Earth Overshoot Day is Today, 25 September

photo courtesy

You’re probably wondering, what is Earth Overshoot and why is it today? Good questions. The Global Footprint Network created this measure to help us visualize our impact on the earth. In their words, "Just like any company, nature has a budget — it can only produce so many resources and absorb so much waste every year. The problem is, our demand for nature’s services is exceeding what it can provide."

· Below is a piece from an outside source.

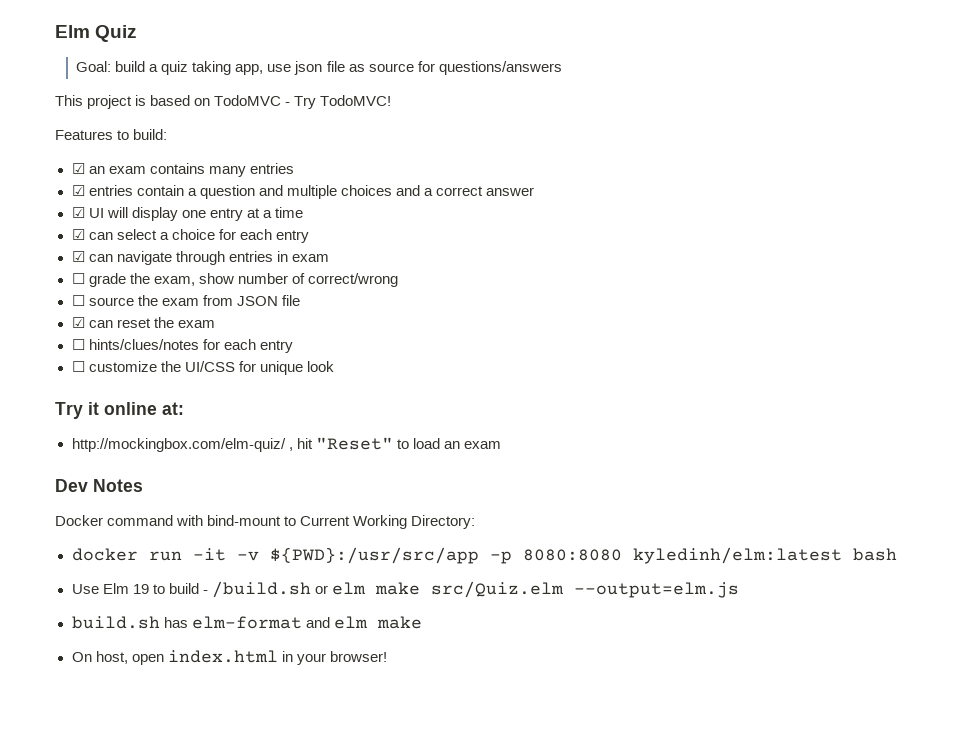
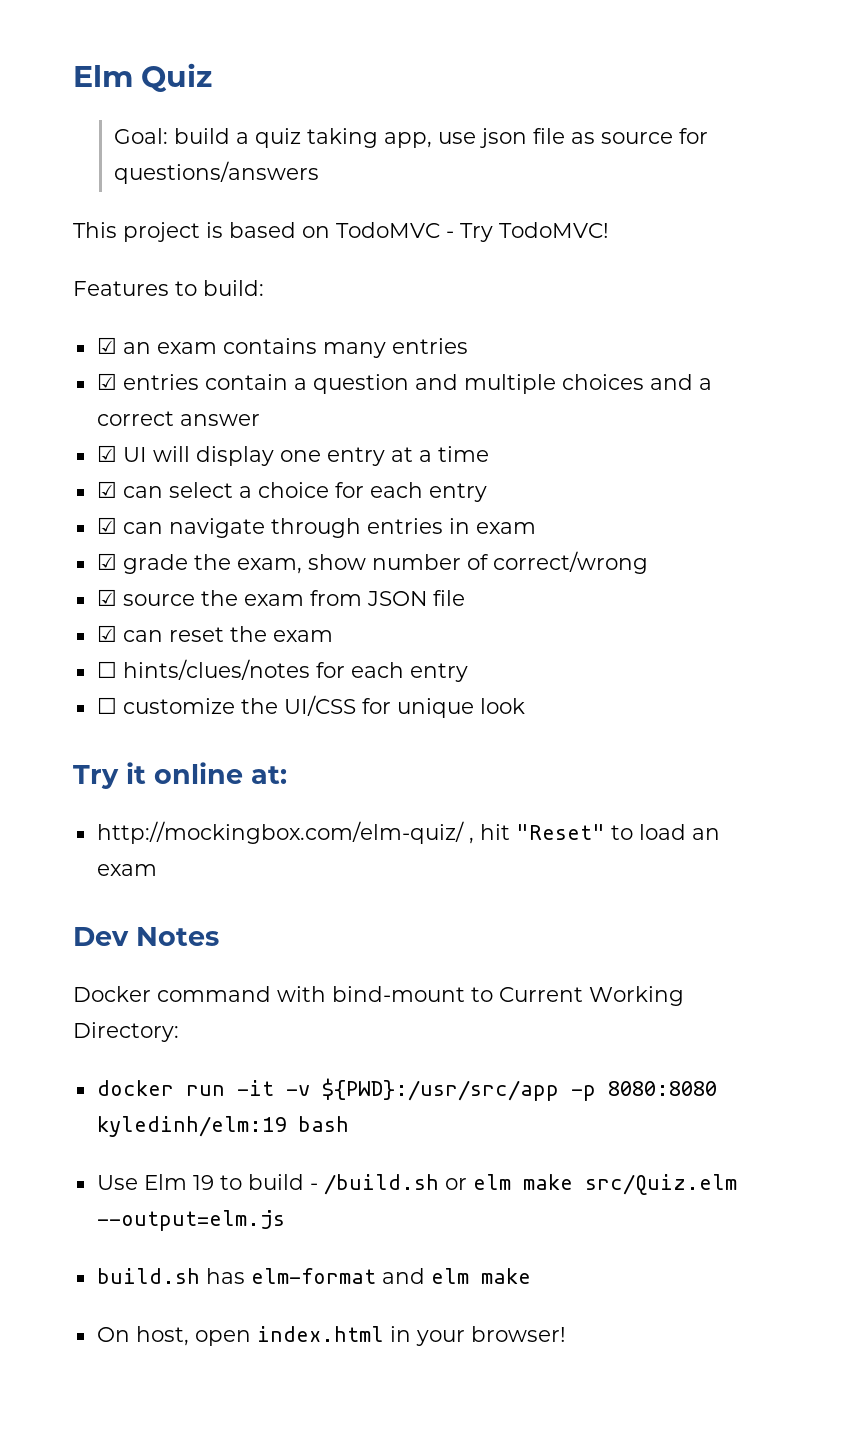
[71,273,85,284] ☐ -> [96,553,117,570] ☑
[71,295,85,306] ☐ -> [96,589,117,606] ☑
[632,547,842,564] kyledinh/elm:latest -> [96,1116,286,1137] kyledinh/elm:19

So, Earth Overshoot Day marks the point each year when we essentially dip into defecit spending — you know, the way all those world governments do it. Or, you, if you have a big balance on your VISA bill. We are literally using the earth’s resources faster each year than the earth can replenish them with those mysterious, miraculous processes like pollination, soil creation, and filtering water. Otherwise known as Nature’s Services . And guess what? This day creeps up earlier in the calendar with each passing year. In the past, it was creeping up by 4 to 6 days each year. Last year, it was on September 23, which experts attribute to the global economic crisis slowing things down a bit.

The Footprint Network, ably directed by Mathis Wackernagel has a refreshingly clear way of telling us about it: "Globally, we now require the equivalent of 1.4 planets to support our lifestyles. Put another way, in less than 10 months, humanity will have used ecological services it takes 12 months for the Earth to regenerate."

They can get even more technical, for those of you who want the bitter details: "In 2009, humanity is projected to use about 40 percent more than nature can regenerate this year. This problem — using resources faster than they can regenerate and creating waste such as CO2 faster than it can be absorbed — is called ecological overshoot."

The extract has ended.